Let's see how well the TF-IDF vectorization captures similarities between document in comparison with the sentence embedding. We will use the same set of sentences to perform vectorization and similarity calculations as shown below.

from sklearn.feature_extraction.text import TfidfVectorizer
from sklearn.metrics.pairwise import cosine_similarity
vectorizer = TfidfVectorizer(ngram_range = (1,2),stop_words='english')
tfidf = vectorizer.fit_transform(sentences)
similarity =cosine_similarity(tfidf,tfidf)
np.set_printoptions(precision=4)
print(similarity)

[[1. 0.5818 0.0962 0. 0. 0. 0. 0. ] [0.5818 1. 0.0772 0. 0. 0. 0. 0. ] [0.0962 0.0772 1. 0.7654 0. 0. 0. 0. ] [0. 0. 0.7654 1. 0. 0. 0. 0. ] [0. 0. 0. 0. 1. 0.0761 0. 0. ] [0. 0. 0. 0. 0.0761 1. 0. 0. ] [0. 0. 0. 0. 0. 0. 1. 0. ] [0. 0. 0. 0. 0. 0. 0. 1. ]]

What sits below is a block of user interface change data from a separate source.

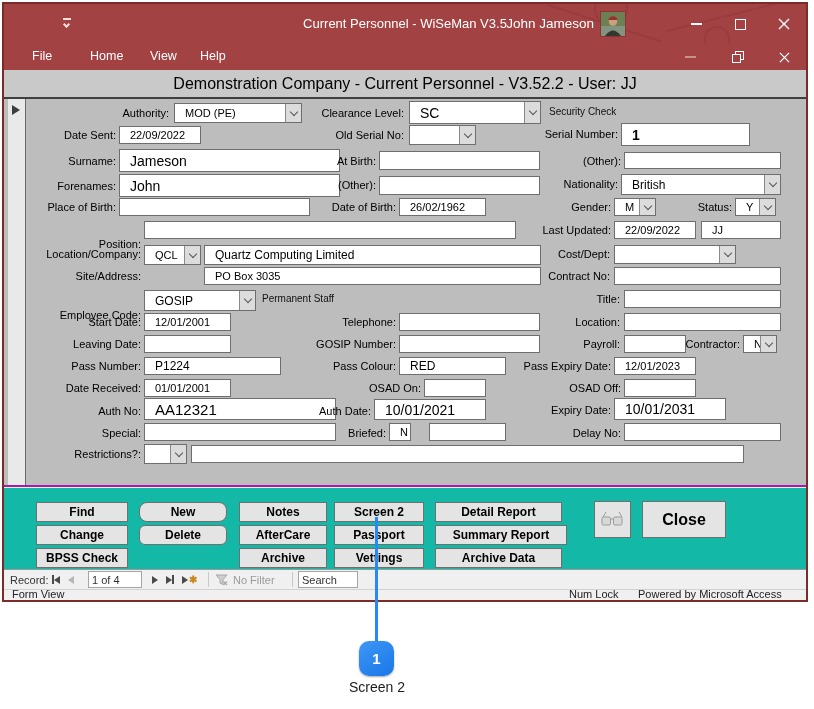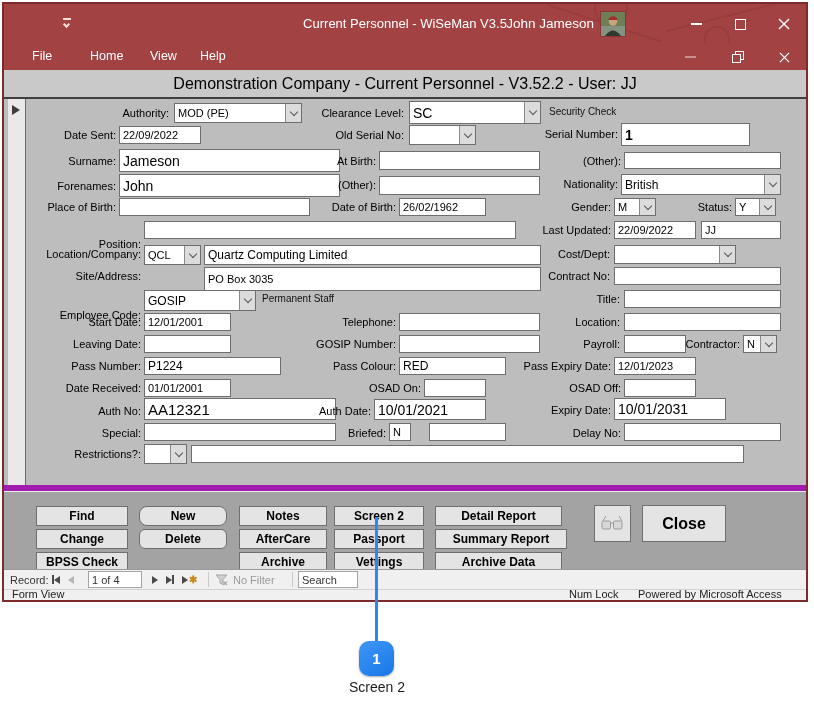"MOD (PE)" .box { padding: 0 3px -> 0 10px }
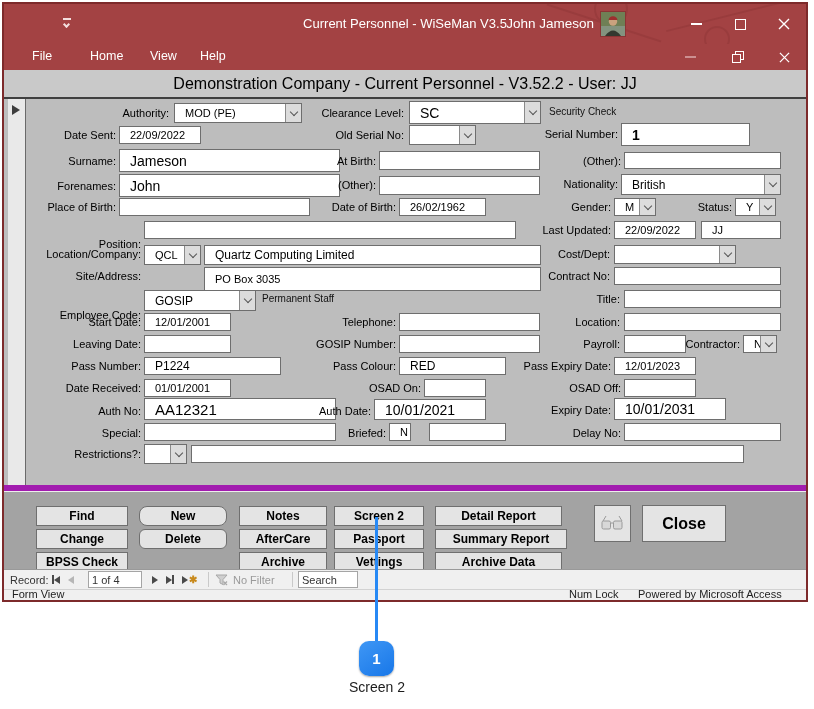"PO Box 3035" div.box { height: 24px -> 18px }
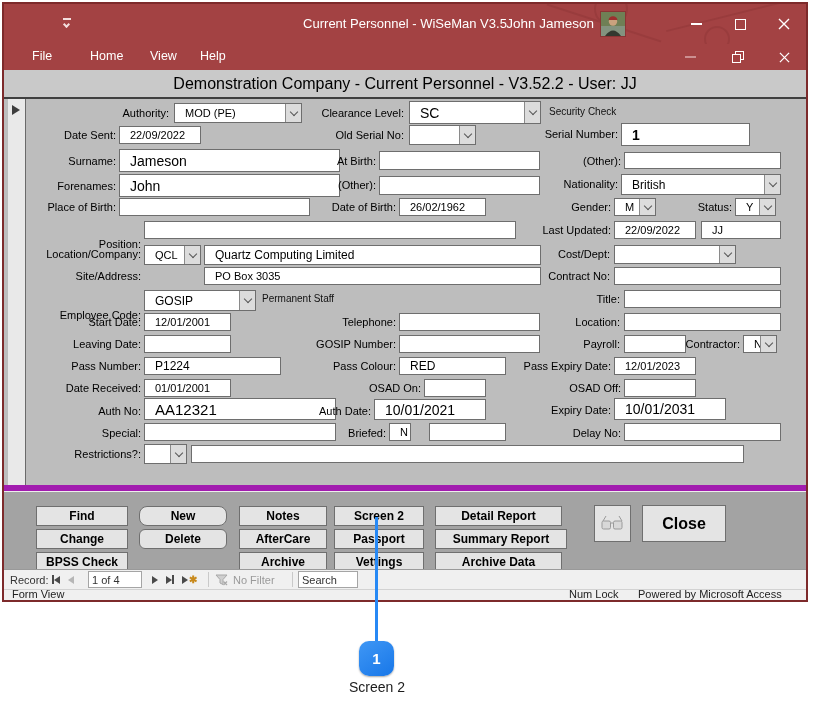"Find" .buttonpanel { background: #a3a3a3 -> #14b8a6; border-top: 6px solid #a21caf -> 2px solid #a21caf }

Looking at the above results, we see that TF-IDF vectorization is unable to determine similarity between 
sentence#5 and sentence#8 which the sentence embedding was able to pick up despite of the absence of the common descriptive words in the sentence pair.

Thus, TF-IDF vectorizer is good as long as there are shared descriptive words. But the sentence embedding is able to capture semantic similarities without even shared descriptive words. This is possible because the high-dimensional embedded vectors learn relationships between different words and their context during training and utilize those relationships during similarity computation as well as for other NLP tasks.

Now you might be wondering whether the embedding concept can be applied to images and graphs. The answer is yes and I hope to dwell on these in my future posts.